[[ STORED DATA, beginning ]]

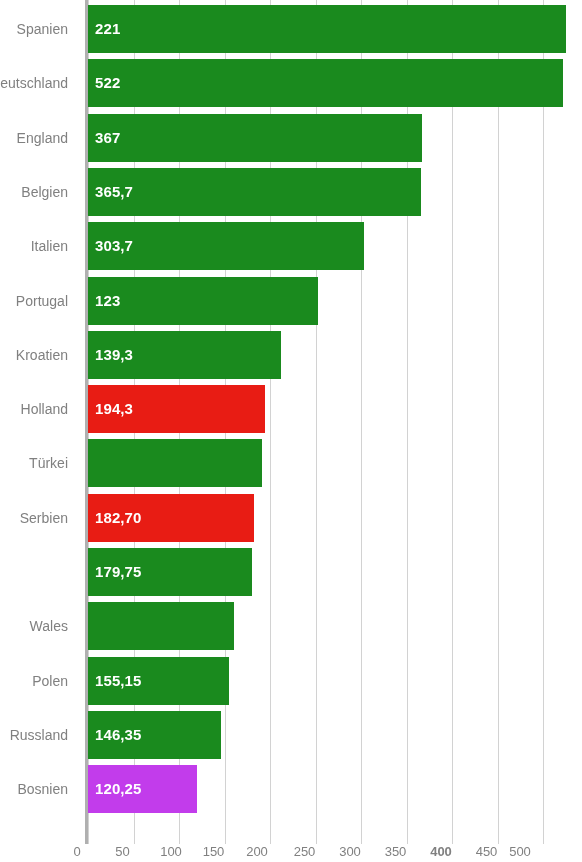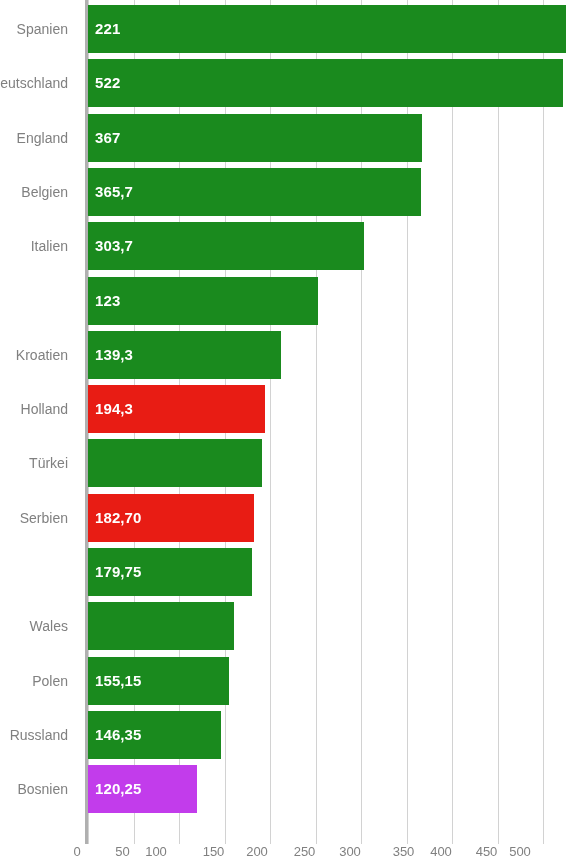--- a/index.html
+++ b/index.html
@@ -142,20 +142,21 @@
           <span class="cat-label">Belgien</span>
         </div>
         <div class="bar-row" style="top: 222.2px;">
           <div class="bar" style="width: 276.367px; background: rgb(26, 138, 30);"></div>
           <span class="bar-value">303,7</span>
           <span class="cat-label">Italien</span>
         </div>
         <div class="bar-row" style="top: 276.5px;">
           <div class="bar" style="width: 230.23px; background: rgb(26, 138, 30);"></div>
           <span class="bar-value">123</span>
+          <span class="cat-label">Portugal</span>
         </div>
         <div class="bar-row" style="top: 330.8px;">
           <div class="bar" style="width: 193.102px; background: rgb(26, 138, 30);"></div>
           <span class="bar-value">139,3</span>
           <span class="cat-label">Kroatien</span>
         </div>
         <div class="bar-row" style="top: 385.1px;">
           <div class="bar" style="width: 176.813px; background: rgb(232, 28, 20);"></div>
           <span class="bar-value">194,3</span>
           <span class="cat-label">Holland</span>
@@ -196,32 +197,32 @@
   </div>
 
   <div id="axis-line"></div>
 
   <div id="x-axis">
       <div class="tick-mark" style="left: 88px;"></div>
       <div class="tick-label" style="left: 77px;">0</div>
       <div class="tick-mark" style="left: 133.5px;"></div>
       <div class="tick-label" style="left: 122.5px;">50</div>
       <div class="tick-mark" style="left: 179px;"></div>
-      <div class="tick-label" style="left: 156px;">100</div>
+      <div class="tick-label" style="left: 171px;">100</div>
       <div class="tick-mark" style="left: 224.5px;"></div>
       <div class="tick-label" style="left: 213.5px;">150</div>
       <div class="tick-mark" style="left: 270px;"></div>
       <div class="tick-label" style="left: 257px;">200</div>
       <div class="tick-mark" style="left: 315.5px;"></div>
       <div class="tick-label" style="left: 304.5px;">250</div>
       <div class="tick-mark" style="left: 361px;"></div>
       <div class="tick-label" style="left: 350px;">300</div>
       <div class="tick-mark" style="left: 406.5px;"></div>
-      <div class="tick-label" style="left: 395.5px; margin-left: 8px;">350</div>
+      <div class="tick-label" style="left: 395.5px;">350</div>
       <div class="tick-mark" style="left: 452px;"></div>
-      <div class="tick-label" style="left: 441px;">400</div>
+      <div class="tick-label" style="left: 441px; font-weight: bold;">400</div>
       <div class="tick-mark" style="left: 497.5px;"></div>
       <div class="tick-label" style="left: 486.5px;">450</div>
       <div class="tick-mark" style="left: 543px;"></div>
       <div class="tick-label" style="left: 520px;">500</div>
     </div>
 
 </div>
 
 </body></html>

[[ STORED DATA, end ]]
[[ STORED DATA, beginning ]]

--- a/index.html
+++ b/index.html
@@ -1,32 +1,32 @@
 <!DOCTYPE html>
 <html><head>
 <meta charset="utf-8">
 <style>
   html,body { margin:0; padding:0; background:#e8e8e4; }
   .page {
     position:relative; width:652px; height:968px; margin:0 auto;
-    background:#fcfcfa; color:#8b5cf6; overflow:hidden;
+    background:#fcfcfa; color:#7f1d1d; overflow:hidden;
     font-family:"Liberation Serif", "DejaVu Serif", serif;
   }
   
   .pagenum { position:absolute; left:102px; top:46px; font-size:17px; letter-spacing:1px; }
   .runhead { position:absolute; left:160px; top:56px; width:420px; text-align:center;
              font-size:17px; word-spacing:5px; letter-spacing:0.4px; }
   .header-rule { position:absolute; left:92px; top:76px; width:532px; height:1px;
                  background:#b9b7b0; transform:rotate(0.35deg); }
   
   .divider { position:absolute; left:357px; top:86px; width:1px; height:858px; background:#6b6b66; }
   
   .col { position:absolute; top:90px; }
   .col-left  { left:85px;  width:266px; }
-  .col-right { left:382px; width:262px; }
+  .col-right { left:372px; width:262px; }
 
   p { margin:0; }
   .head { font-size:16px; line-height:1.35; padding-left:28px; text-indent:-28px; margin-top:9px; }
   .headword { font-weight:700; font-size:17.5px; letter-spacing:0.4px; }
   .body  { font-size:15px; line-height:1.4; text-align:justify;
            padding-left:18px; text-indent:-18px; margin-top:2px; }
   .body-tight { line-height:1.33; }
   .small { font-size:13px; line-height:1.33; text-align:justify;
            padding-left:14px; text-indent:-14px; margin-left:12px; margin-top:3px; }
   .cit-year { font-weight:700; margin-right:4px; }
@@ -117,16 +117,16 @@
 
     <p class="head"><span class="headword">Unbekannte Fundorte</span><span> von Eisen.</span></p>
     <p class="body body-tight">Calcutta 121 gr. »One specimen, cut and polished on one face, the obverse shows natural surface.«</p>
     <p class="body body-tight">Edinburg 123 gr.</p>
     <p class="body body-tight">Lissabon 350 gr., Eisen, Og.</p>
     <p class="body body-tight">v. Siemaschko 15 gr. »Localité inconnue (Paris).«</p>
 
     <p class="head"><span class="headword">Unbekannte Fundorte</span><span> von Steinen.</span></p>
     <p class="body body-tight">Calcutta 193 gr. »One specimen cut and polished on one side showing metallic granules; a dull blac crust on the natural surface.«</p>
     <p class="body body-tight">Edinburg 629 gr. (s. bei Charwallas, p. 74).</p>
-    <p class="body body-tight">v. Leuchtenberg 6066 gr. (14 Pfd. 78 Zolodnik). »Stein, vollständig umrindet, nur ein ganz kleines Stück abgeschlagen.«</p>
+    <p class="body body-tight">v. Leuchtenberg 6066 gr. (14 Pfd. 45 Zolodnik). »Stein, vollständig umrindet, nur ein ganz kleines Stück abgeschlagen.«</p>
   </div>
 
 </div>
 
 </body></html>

[[ STORED DATA, end ]]

TASK TO CARRY OUT
Reproduce exactly the lines of the records above from the one with "background:#fcfcfa; color:#7f1d1d; overflow:hidden;" to the one with "padding-left:14px; text-indent:-14px; margin-left:12px;", both included, and leave out everything else.

SOLVED EXERCISE
+    background:#fcfcfa; color:#7f1d1d; overflow:hidden;
     font-family:"Liberation Serif", "DejaVu Serif", serif;
   }
   
   .pagenum { position:absolute; left:102px; top:46px; font-size:17px; letter-spacing:1px; }
   .runhead { position:absolute; left:160px; top:56px; width:420px; text-align:center;
              font-size:17px; word-spacing:5px; letter-spacing:0.4px; }
   .header-rule { position:absolute; left:92px; top:76px; width:532px; height:1px;
                  background:#b9b7b0; transform:rotate(0.35deg); }
   
   .divider { position:absolute; left:357px; top:86px; width:1px; height:858px; background:#6b6b66; }
   
   .col { position:absolute; top:90px; }
   .col-left  { left:85px;  width:266px; }
-  .col-right { left:382px; width:262px; }
+  .col-right { left:372px; width:262px; }
 
   p { margin:0; }
   .head { font-size:16px; line-height:1.35; padding-left:28px; text-indent:-28px; margin-top:9px; }
   .headword { font-weight:700; font-size:17.5px; letter-spacing:0.4px; }
   .body  { font-size:15px; line-height:1.4; text-align:justify;
            padding-left:18px; text-indent:-18px; margin-top:2px; }
   .body-tight { line-height:1.33; }
   .small { font-size:13px; line-height:1.33; text-align:justify;
            padding-left:14px; text-indent:-14px; margin-left:12px; margin-top:3px; }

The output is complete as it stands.